THE DATA:

- Opening Delimiter -

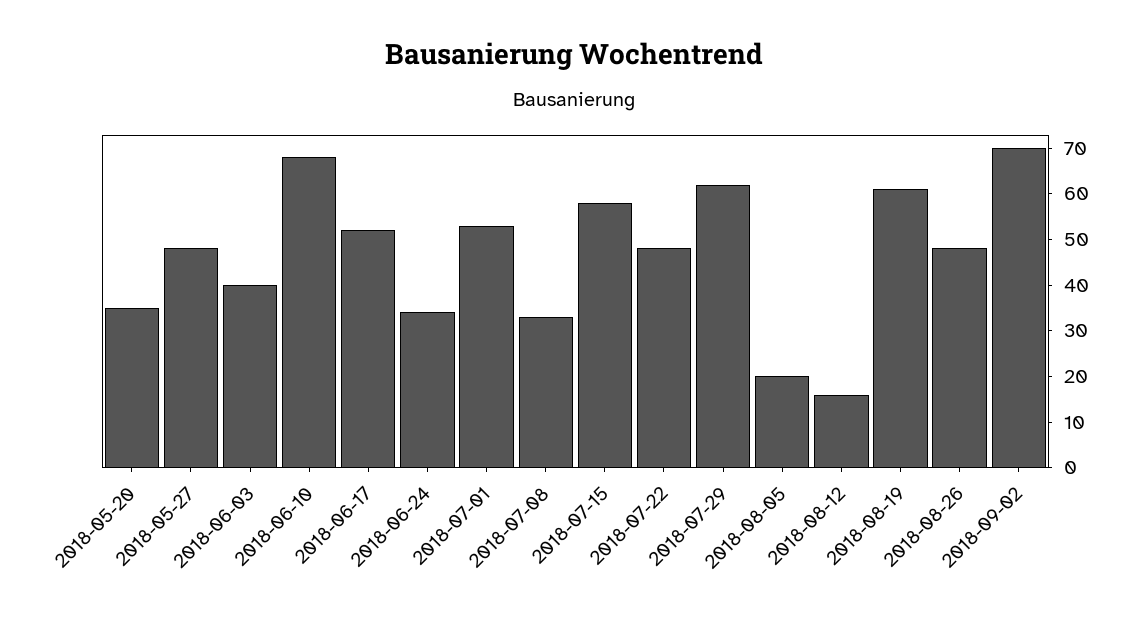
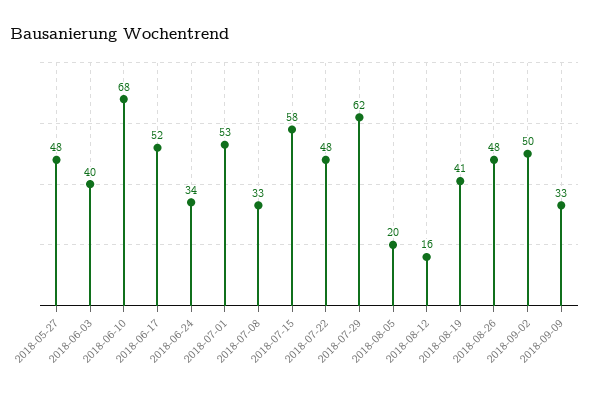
2018-05-20: 35 -> none
2018-08-19: 60 -> 41
2018-09-02: 70 -> 50
2018-09-09: none -> 33

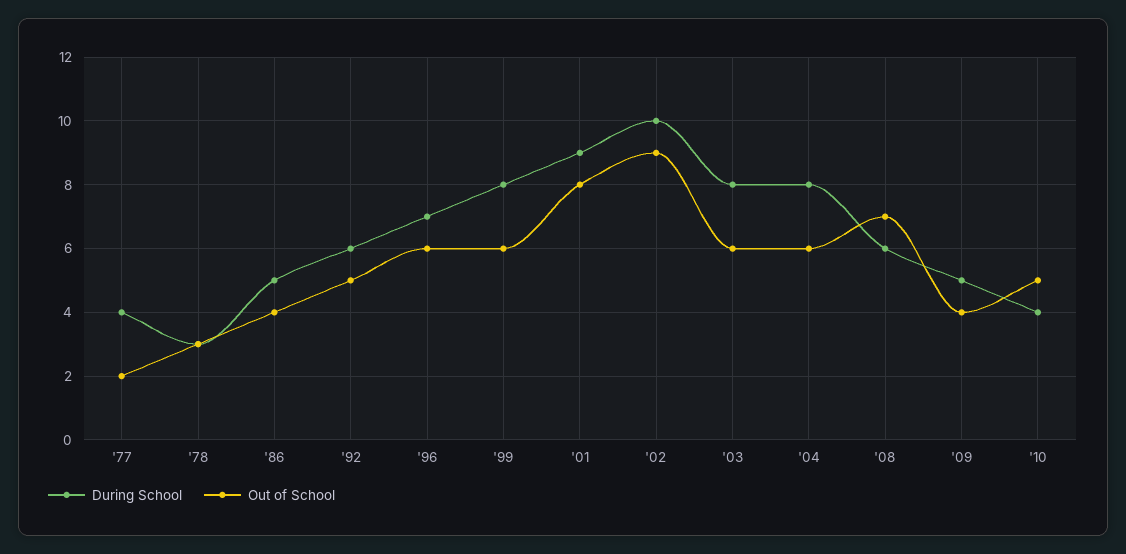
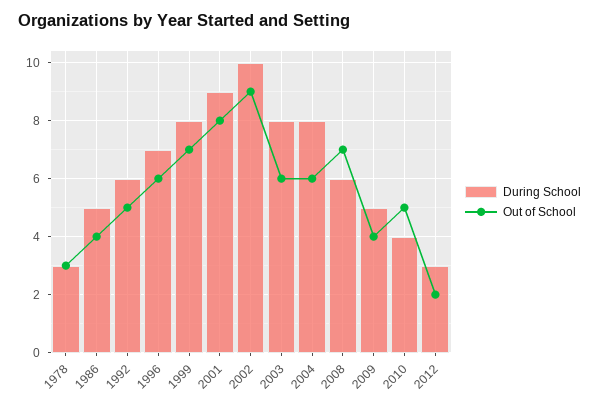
During School, '77: 4 -> none
Out of School, '77: 2 -> none
Out of School, '99: 6 -> 7
During School, 2012: none -> 3
Out of School, 2012: none -> 2

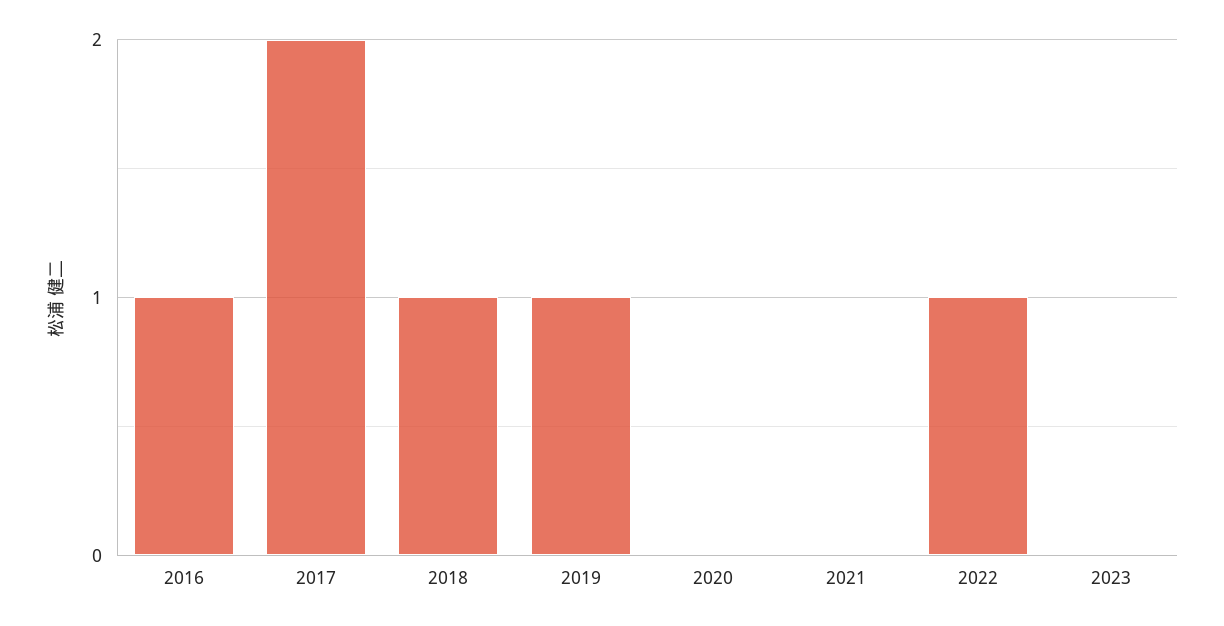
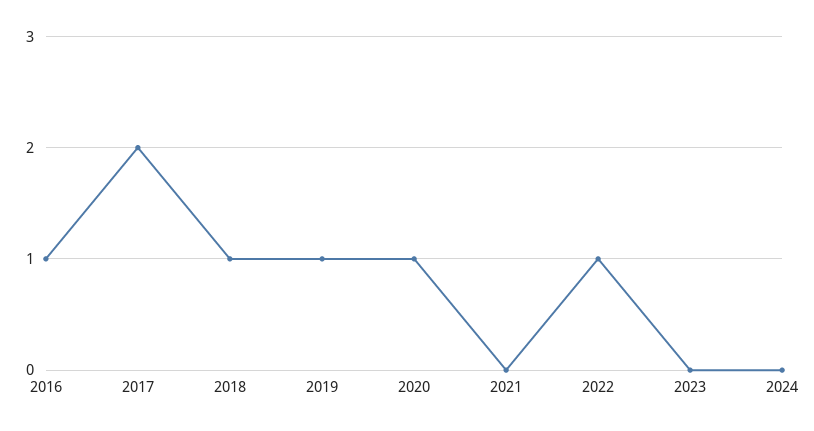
2020: 0 -> 1
2024: none -> 0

- Closing Delimiter -

TASK TO CARRY OUT:
Set the lines down exactly as they stand, from the one containing "2018-08-19: 60 -> 41" through the end of the listing, omitting every picture.

REPLY TO THE EXERCISE:
2018-08-19: 60 -> 41
2018-09-02: 70 -> 50
2018-09-09: none -> 33

During School, '77: 4 -> none
Out of School, '77: 2 -> none
Out of School, '99: 6 -> 7
During School, 2012: none -> 3
Out of School, 2012: none -> 2

2020: 0 -> 1
2024: none -> 0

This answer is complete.